Work order:
Go through the entries below and retype them exactly, omitting each picture.

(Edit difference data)
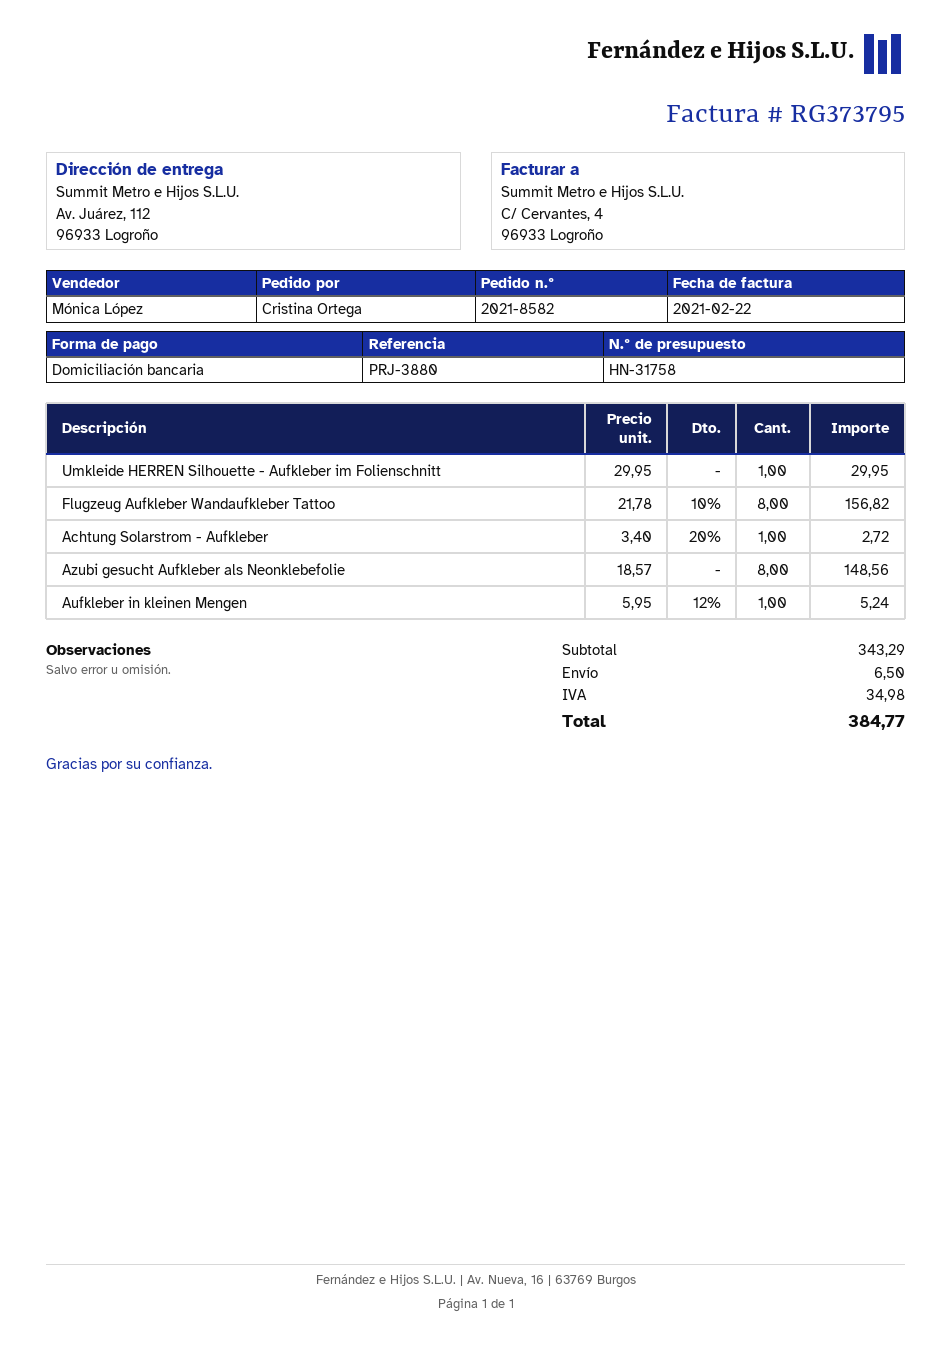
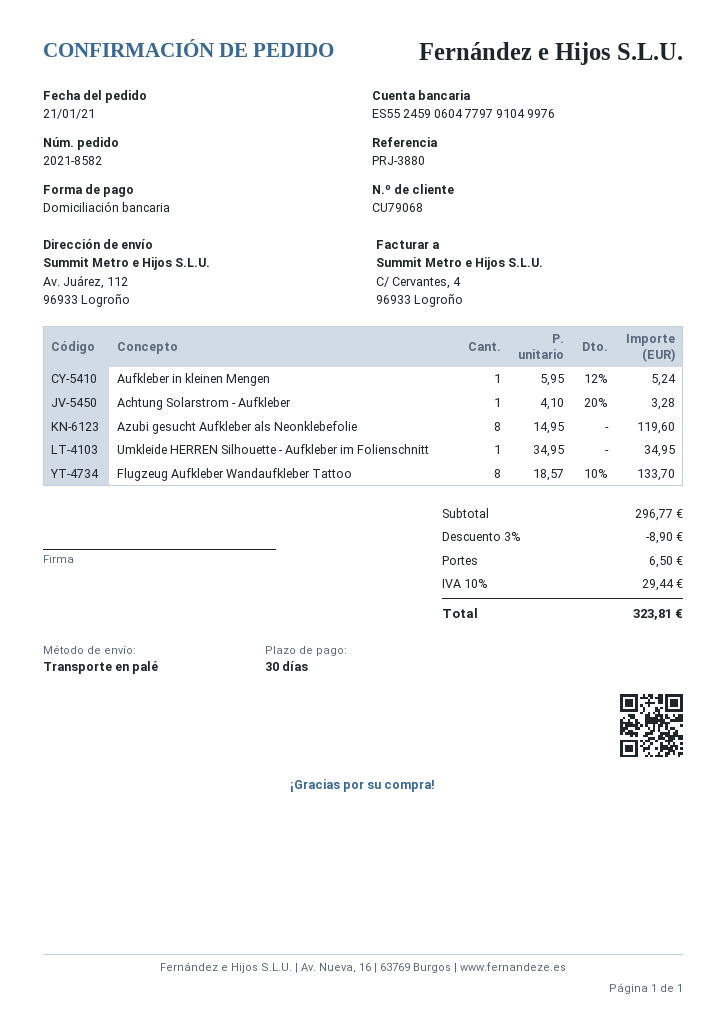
Umkleide HERREN Silhouette - Aufkleber im Folienschnitt: 1 x 29.95 = 29.95 -> 1 x 34.95 = 34.95
Flugzeug Aufkleber Wandaufkleber Tattoo: 8 x 21.78 - 10% = 156.82 -> 8 x 18.57 - 10% = 133.70
Achtung Solarstrom - Aufkleber: 1 x 3.40 - 20% = 2.72 -> 1 x 4.10 - 20% = 3.28
Azubi gesucht Aufkleber als Neonklebefolie: 8 x 18.57 = 148.56 -> 8 x 14.95 = 119.60
subtotal: 343.29 -> 296.77
discount: none -> 3% = 8.90
tax: 34.98 -> 29.44
total: 384.77 -> 323.81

Answer area:
Umkleide HERREN Silhouette - Aufkleber im Folienschnitt: 1 x 29.95 = 29.95 -> 1 x 34.95 = 34.95
Flugzeug Aufkleber Wandaufkleber Tattoo: 8 x 21.78 - 10% = 156.82 -> 8 x 18.57 - 10% = 133.70
Achtung Solarstrom - Aufkleber: 1 x 3.40 - 20% = 2.72 -> 1 x 4.10 - 20% = 3.28
Azubi gesucht Aufkleber als Neonklebefolie: 8 x 18.57 = 148.56 -> 8 x 14.95 = 119.60
subtotal: 343.29 -> 296.77
discount: none -> 3% = 8.90
tax: 34.98 -> 29.44
total: 384.77 -> 323.81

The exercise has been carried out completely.